◆ **Work to complete**
Find each line in the records below that contains the word "block", and copy it out.

◆ **Given data**

[Start of section]

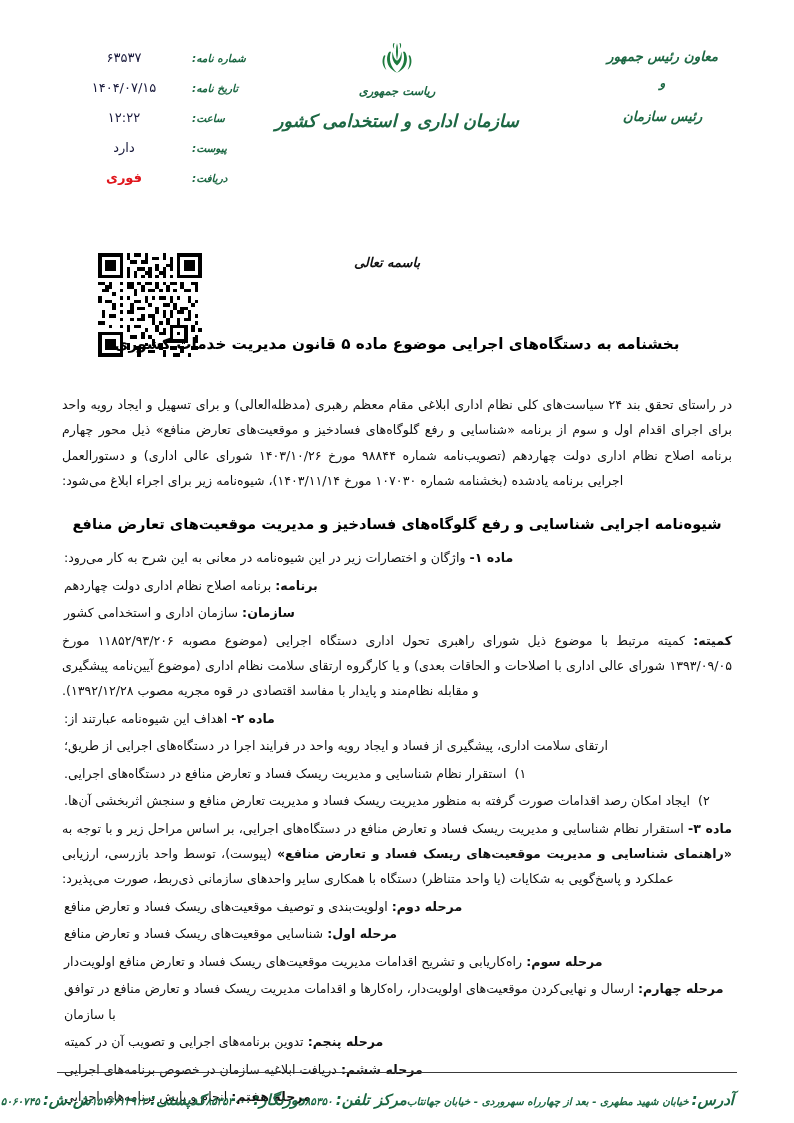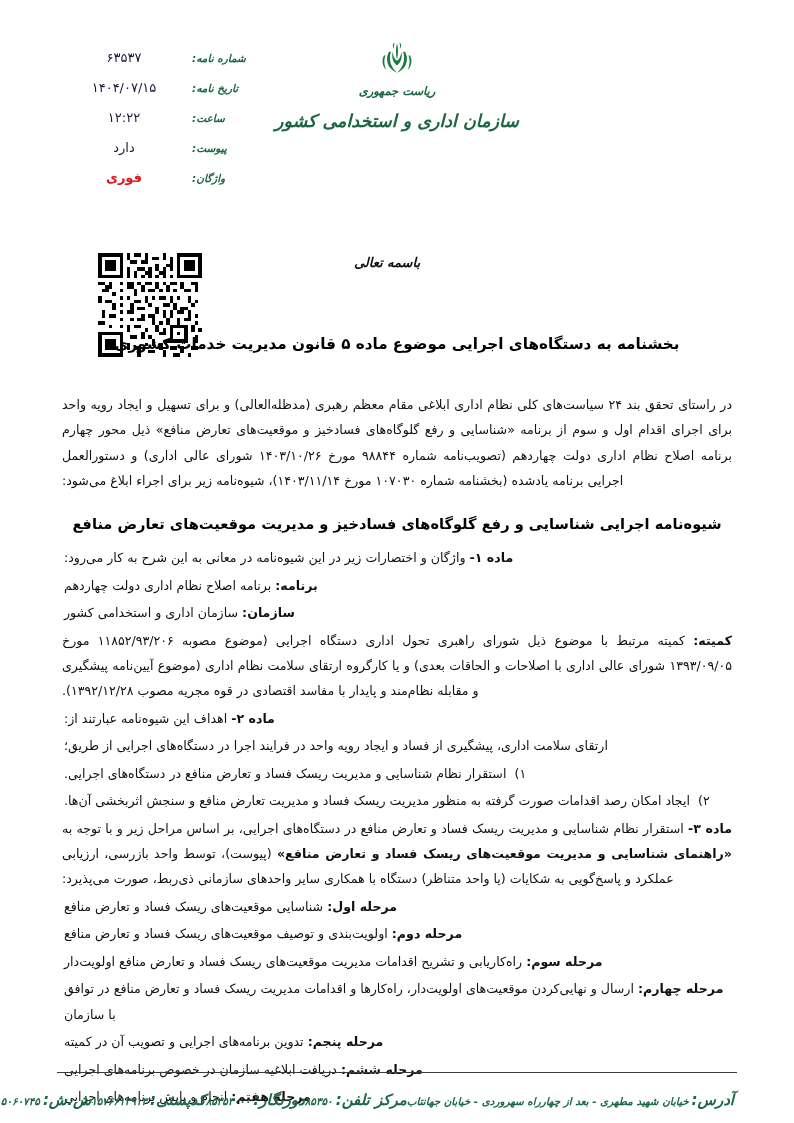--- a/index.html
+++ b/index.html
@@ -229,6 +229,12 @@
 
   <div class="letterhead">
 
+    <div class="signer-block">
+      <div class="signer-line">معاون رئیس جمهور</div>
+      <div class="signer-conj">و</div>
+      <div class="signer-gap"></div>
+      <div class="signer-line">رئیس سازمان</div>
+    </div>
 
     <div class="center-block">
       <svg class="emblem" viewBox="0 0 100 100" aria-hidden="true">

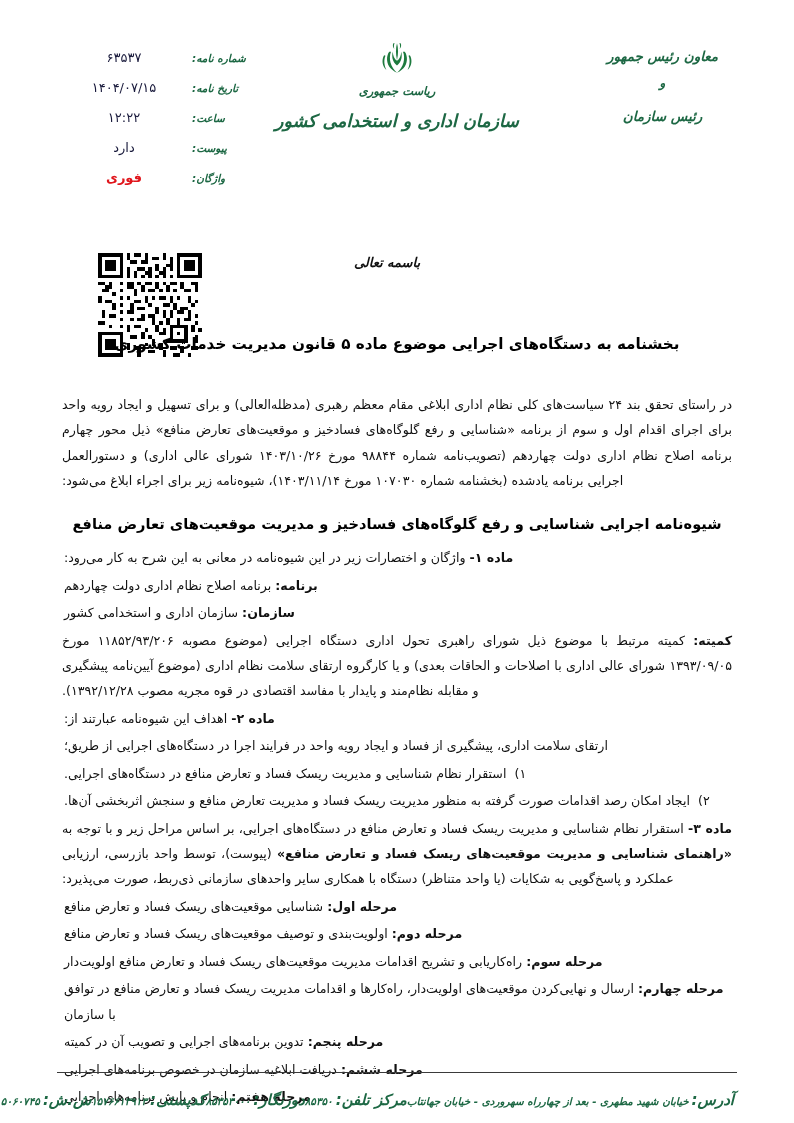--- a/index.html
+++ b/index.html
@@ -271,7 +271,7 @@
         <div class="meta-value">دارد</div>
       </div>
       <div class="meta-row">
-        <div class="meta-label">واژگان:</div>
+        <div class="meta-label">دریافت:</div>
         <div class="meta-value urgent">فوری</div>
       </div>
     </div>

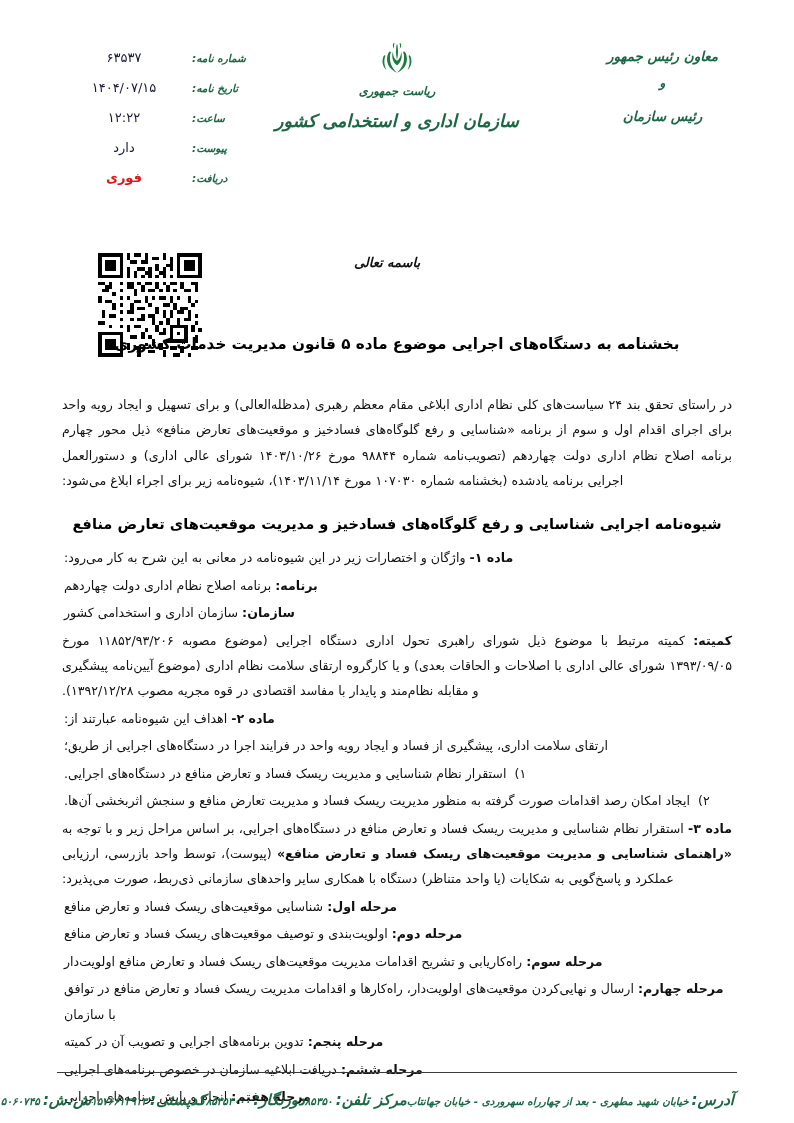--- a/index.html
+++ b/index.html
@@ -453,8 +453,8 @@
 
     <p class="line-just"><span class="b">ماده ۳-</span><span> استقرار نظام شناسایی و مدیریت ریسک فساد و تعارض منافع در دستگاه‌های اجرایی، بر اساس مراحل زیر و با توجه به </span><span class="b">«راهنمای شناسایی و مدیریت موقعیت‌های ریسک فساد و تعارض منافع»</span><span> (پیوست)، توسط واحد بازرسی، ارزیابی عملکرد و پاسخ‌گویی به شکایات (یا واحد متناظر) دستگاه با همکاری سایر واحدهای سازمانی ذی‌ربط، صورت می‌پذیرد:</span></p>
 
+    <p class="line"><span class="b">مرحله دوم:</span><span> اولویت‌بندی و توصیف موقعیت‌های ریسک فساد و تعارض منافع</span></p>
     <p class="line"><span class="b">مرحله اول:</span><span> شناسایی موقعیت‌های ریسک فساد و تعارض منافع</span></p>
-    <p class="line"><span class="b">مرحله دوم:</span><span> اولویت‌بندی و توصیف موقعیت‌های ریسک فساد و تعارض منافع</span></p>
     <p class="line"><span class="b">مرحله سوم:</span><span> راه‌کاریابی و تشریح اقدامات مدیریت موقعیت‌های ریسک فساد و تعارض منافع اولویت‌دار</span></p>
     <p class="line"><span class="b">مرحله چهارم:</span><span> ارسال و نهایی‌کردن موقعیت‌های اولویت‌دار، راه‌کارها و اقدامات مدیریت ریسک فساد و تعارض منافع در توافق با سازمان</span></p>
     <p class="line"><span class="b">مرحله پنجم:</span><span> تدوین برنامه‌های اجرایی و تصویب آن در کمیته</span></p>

[End of section]

◆ **Solved exercise**
+    <div class="signer-block">
     <div class="center-block">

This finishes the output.